### Exercise:
Each entry should be given again exactly, with any image left out.

[Screenshot and code edit data]
# # # #

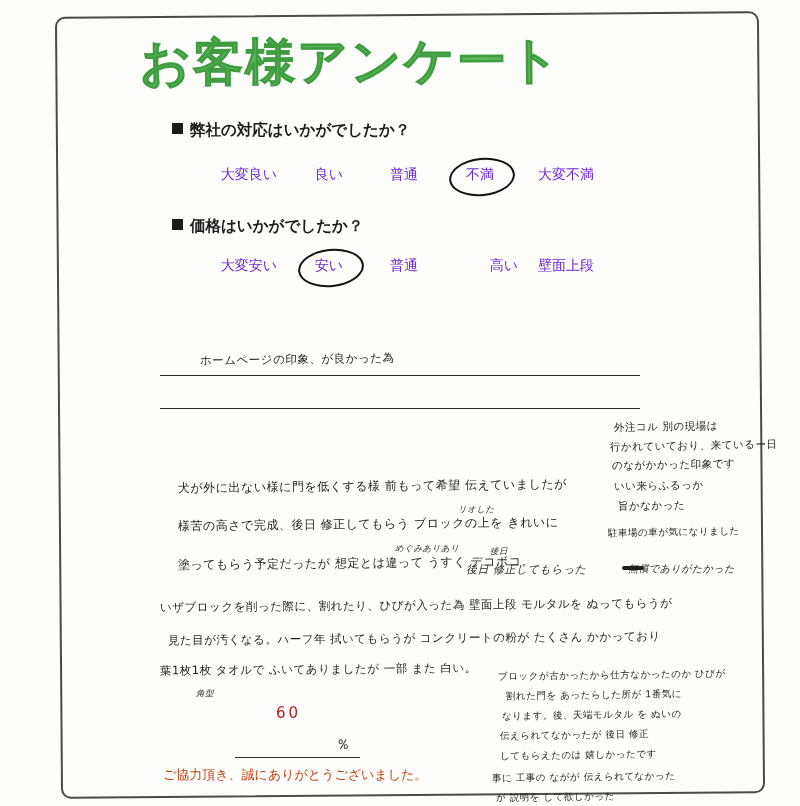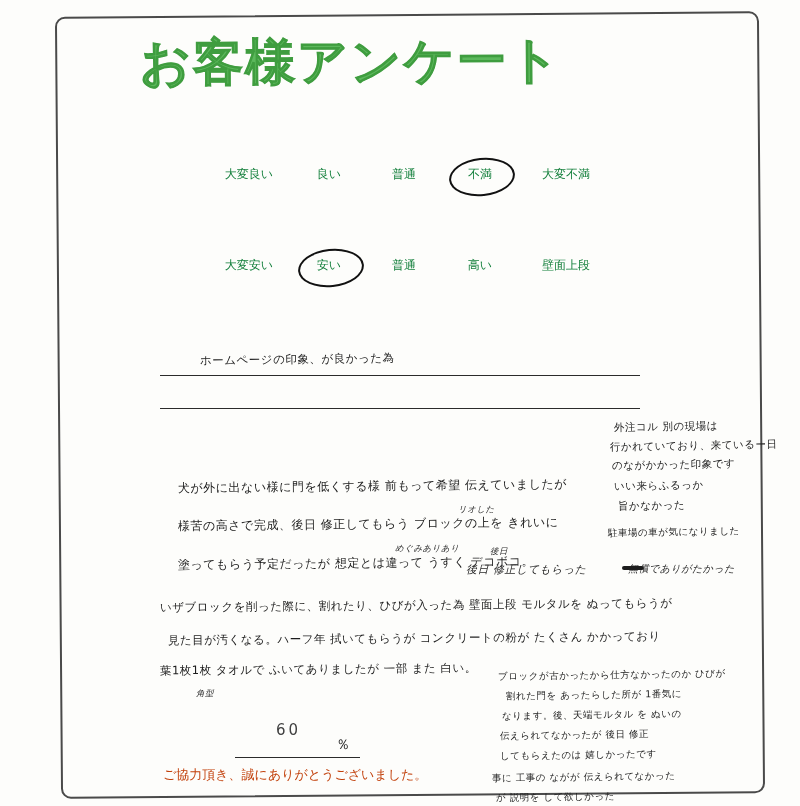--- a/index.html
+++ b/index.html
@@ -187,6 +187,9 @@
 
     <div id="title">お客様アンケート</div>
 
+    <div class="q-heading" style="left:172px; top:120px;">
+      <span class="sq"></span>弊社の対応はいかがでしたか？
+    </div>
     <div class="choices" style="left:206px; top:166px;">
       <div class="choice" style="width:86px;"><span>大変良い</span></div>
       <div class="choice" style="width:74px;"><span>良い</span></div>

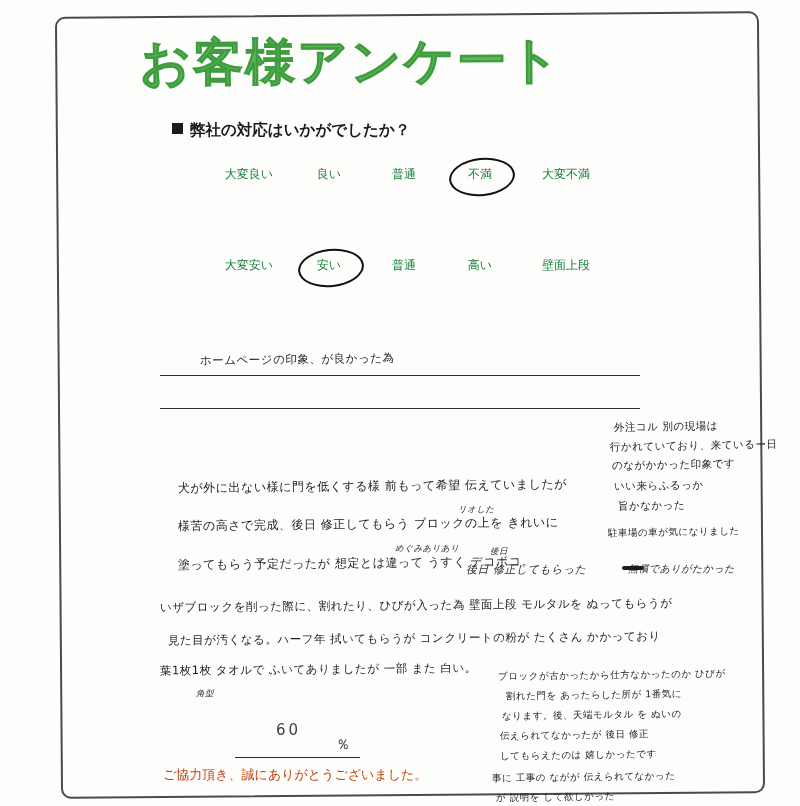--- a/index.html
+++ b/index.html
@@ -81,8 +81,8 @@
     position: absolute;
     display: flex;
     font-family: Liberation Sans, sans-serif;
-    font-size: 12px;
-    color: #15803d;
+    font-size: 14px;
+    color: #6d28d9;
     white-space: nowrap;
   }
   .choice {

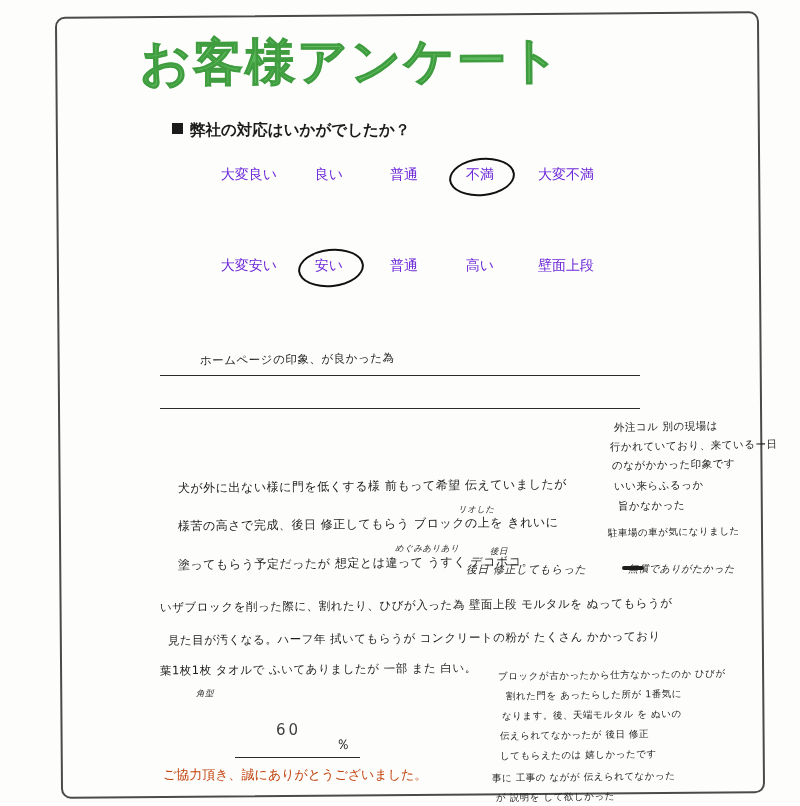--- a/index.html
+++ b/index.html
@@ -201,6 +201,9 @@
       <div class="choice" style="width:96px;"><span>大変不満</span></div>
     </div>
 
+    <div class="q-heading" style="left:172px; top:216px;">
+      <span class="sq"></span>価格はいかがでしたか？
+    </div>
     <div class="choices" style="left:206px; top:257px;">
       <div class="choice" style="width:86px;"><span>大変安い</span></div>
       <div class="choice" style="width:74px;">

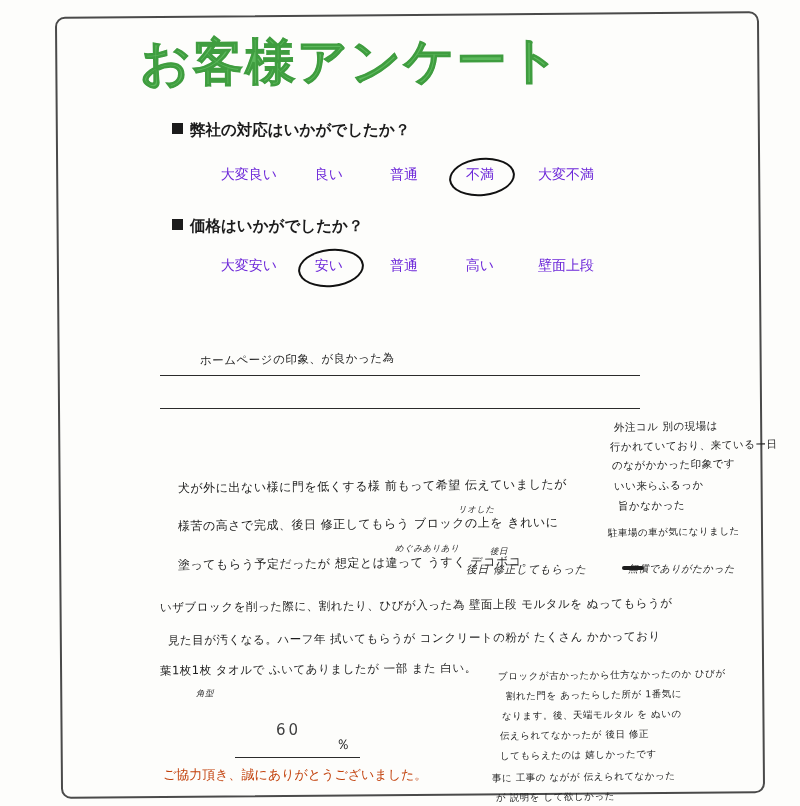--- a/index.html
+++ b/index.html
@@ -211,7 +211,7 @@
         <span class="circled"></span>
       </div>
       <div class="choice" style="width:76px;"><span>普通</span></div>
-      <div class="choice" style="width:76px;"><span>高い</span></div>
+      <div class="choice" style="width:76px;text-align:right;"><span>高い</span></div>
       <div class="choice" style="width:96px;"><span>壁面上段</span></div>
     </div>
 

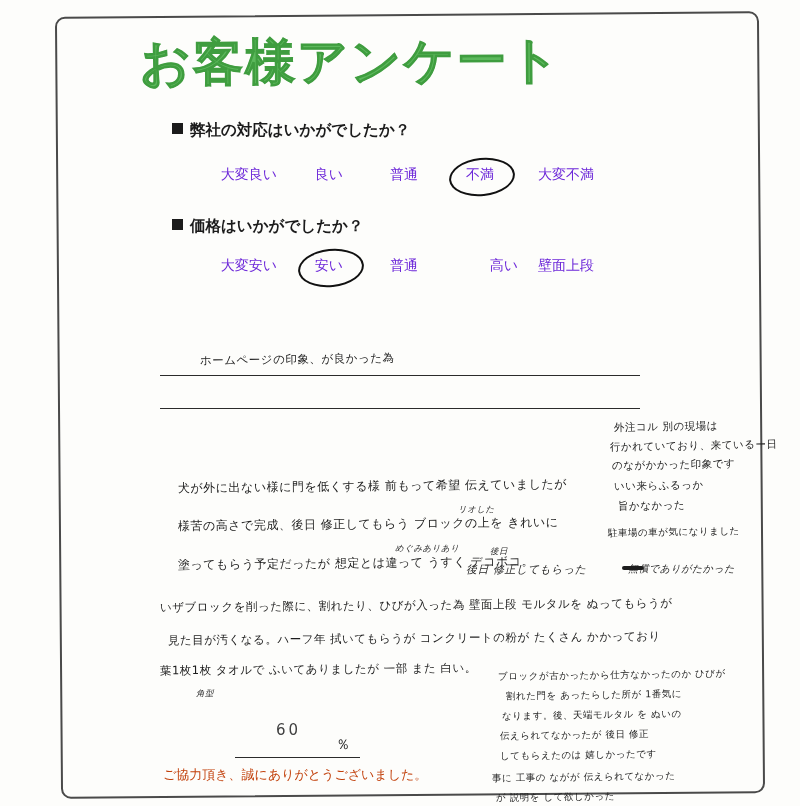--- a/index.html
+++ b/index.html
@@ -140,10 +140,10 @@
   #pct-value {
     position: absolute;
     left: 276px;
-    top: 721px;
+    top: 704px;
     font-family: "DejaVu Sans", sans-serif;
     font-size: 15px;
-    color: #404040;
+    color: #b91c1c;
     letter-spacing: 3px;
   }
   #pct-sign {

# # # #

### Your solution:
--- a/index.html
+++ b/index.html
@@ -187,6 +187,9 @@
 
     <div id="title">お客様アンケート</div>
 
+    <div class="q-heading" style="left:172px; top:120px;">
+      <span class="sq"></span>弊社の対応はいかがでしたか？
+    </div>
     <div class="choices" style="left:206px; top:166px;">
       <div class="choice" style="width:86px;"><span>大変良い</span></div>
       <div class="choice" style="width:74px;"><span>良い</span></div>

--- a/index.html
+++ b/index.html
@@ -81,8 +81,8 @@
     position: absolute;
     display: flex;
     font-family: Liberation Sans, sans-serif;
-    font-size: 12px;
-    color: #15803d;
+    font-size: 14px;
+    color: #6d28d9;
     white-space: nowrap;
   }
   .choice {

--- a/index.html
+++ b/index.html
@@ -201,6 +201,9 @@
       <div class="choice" style="width:96px;"><span>大変不満</span></div>
     </div>
 
+    <div class="q-heading" style="left:172px; top:216px;">
+      <span class="sq"></span>価格はいかがでしたか？
+    </div>
     <div class="choices" style="left:206px; top:257px;">
       <div class="choice" style="width:86px;"><span>大変安い</span></div>
       <div class="choice" style="width:74px;">

--- a/index.html
+++ b/index.html
@@ -211,7 +211,7 @@
         <span class="circled"></span>
       </div>
       <div class="choice" style="width:76px;"><span>普通</span></div>
-      <div class="choice" style="width:76px;"><span>高い</span></div>
+      <div class="choice" style="width:76px;text-align:right;"><span>高い</span></div>
       <div class="choice" style="width:96px;"><span>壁面上段</span></div>
     </div>
 

--- a/index.html
+++ b/index.html
@@ -140,10 +140,10 @@
   #pct-value {
     position: absolute;
     left: 276px;
-    top: 721px;
+    top: 704px;
     font-family: "DejaVu Sans", sans-serif;
     font-size: 15px;
-    color: #404040;
+    color: #b91c1c;
     letter-spacing: 3px;
   }
   #pct-sign {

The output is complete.